Well it’s complicated. When it comes to the genetic data held in DNA it belongs to no-one. In June 2013 the Supreme Court ruled that human genes are a product of nature and as a result cannot be patented. But once it’s sequenced it becomes data that can be treated as any other bit of sensitive information, like age or ethnicity.

Because of this some legislative protection does exist. In the EU this takes the form of the General Data Protection Regulation (GDPR), that covers genetic data. But in the US no such legislation exists. Instead, the Genetic Information Non-Discrimination Act offers some protection from “genetic discrimination in health insurance and employment” and makes it illegal for health insurers to make any decision based on genetic tests. However, that doesn’t mean that you own the information in your genes. That was made clear in the case of John Moore vs University of California, Los Angeles.

In 1976, John Moore had his spleen removed as part of his treatment for leukemia. The spleen was due to be destroyed but Moore’s doctor David Golde realised that it produced a protein that had potential as an anti-cancer drug. Golde acquired a patent on the cells that produced the protein and made an agreement with the Genetics Institute which included Golde receiving 75,00 shares. The Genetics Institute began to develop the drug at which point Moore realised what was going on and sued. Eventually the case reached the Supreme Court which ruled that Moore had no right of ownership over his discarded cells. This was in 1990 by which point Golde’s shares were worth $ 3 million. In 2001 Moore passed away from his leukemia. He only ever received a token settlement from UCLA for using his cells without his consent.

So Should I Pay £99 To Get My DNA Sequenced?

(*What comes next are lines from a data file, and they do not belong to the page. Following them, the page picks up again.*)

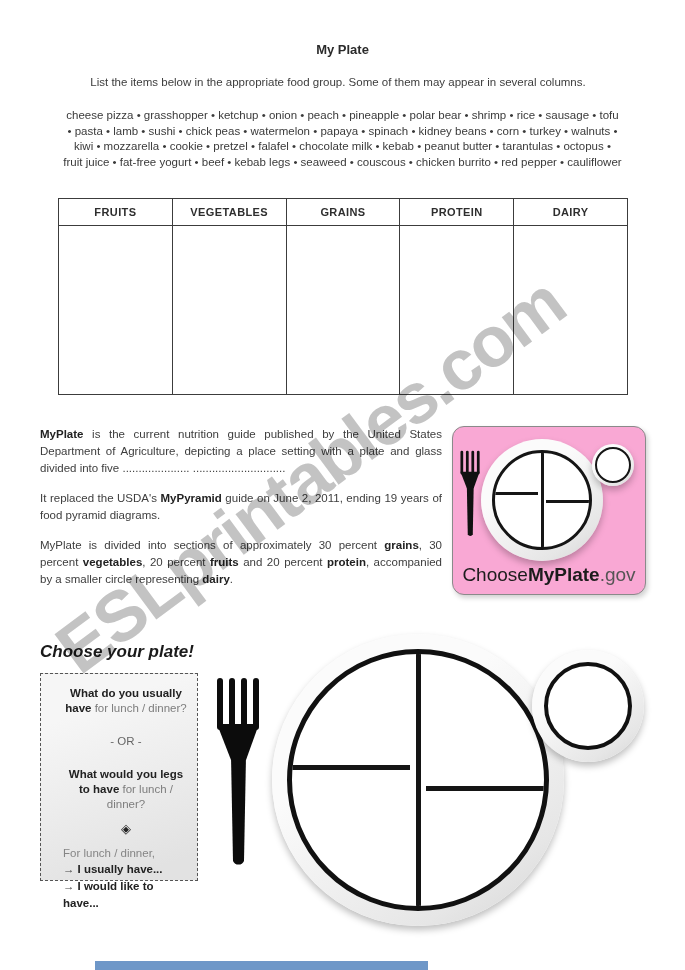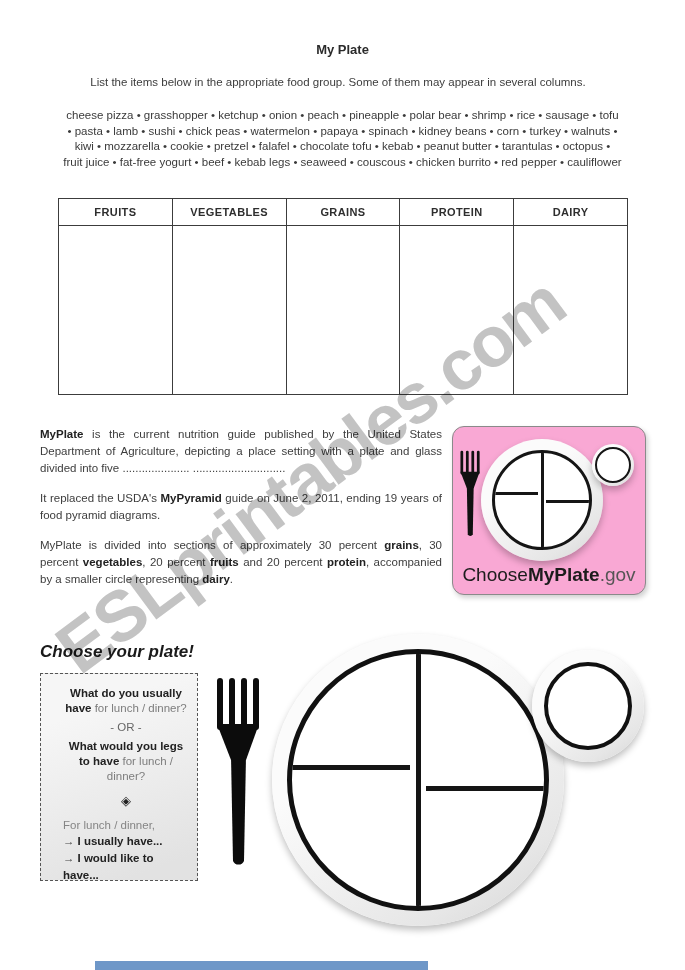--- a/index.html
+++ b/index.html
@@ -89,7 +89,7 @@
   <div class="word-bank">
     <div>cheese pizza • grasshopper • ketchup • onion • peach • pineapple • polar bear • shrimp • rice • sausage • tofu</div>
     <div>• pasta • lamb • sushi • chick peas • watermelon • papaya • spinach • kidney beans • corn • turkey • walnuts •</div>
-    <div>kiwi • mozzarella • cookie • pretzel • falafel • chocolate tofu • kebab • peanut butter • tarantulas • octopus •</div>
+    <div>kiwi • mozzarella • cookie • pretzel • falafel • chocolate milk • kebab • peanut butter • tarantulas • octopus •</div>
     <div>fruit juice • fat-free yogurt • beef • kebab legs • seaweed • couscous • chicken burrito • red pepper • cauliflower</div>
   </div>
 

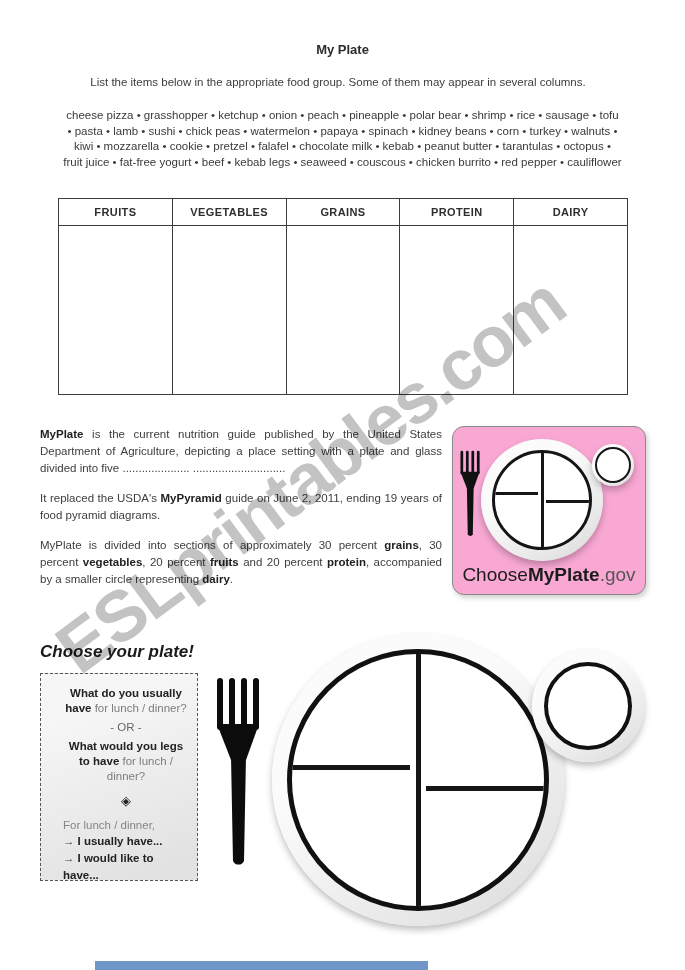--- a/index.html
+++ b/index.html
@@ -54,7 +54,7 @@
   .qb-center{text-align:center;color:#2a2a2a;}
   .qb-bold{font-weight:bold;color:#222;}
   .qb-grey{color:#7d7d7d;}
-  .qb-or{text-align:center;color:#666;margin:4px 0;}
+  .qb-or{text-align:center;color:#666;margin:18px 0;}
   .qb-ornament{text-align:center;font-size:13px;color:#222;margin:9px 0 10px 0;}
   .qb-prompt{color:#858585;margin-top:4px;}
   .qb-option{font-weight:bold;color:#222;line-height:17px;}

Probably not. There are certainly very good reasons to have your genome sequenced but they are usually accompanied with a recommendation from a doctor. Genetic counselling is also an option if you’re unsure about if you should have your genome sequenced. However, if you’re interested the first step would always be to know what you sign up for. Read the terms and conditions very carefully and make sure you’re not allowing the testing company to share your information.

It really is best to not think of 23andMe as a gene sequencing company but as the newest member of the big tech company club. Compare them to Facebook and the parallels are clear. Whereas Facebook offers you the opportunity to tell the world about you. 23andMe offers you the opportunity learn more you. Facebook distributes your data to entice advertisers and drive revenue. 23andMe sells your data to pharmaceutical companies to drive revenue. At their core they have the same business model. To collect data and sell data.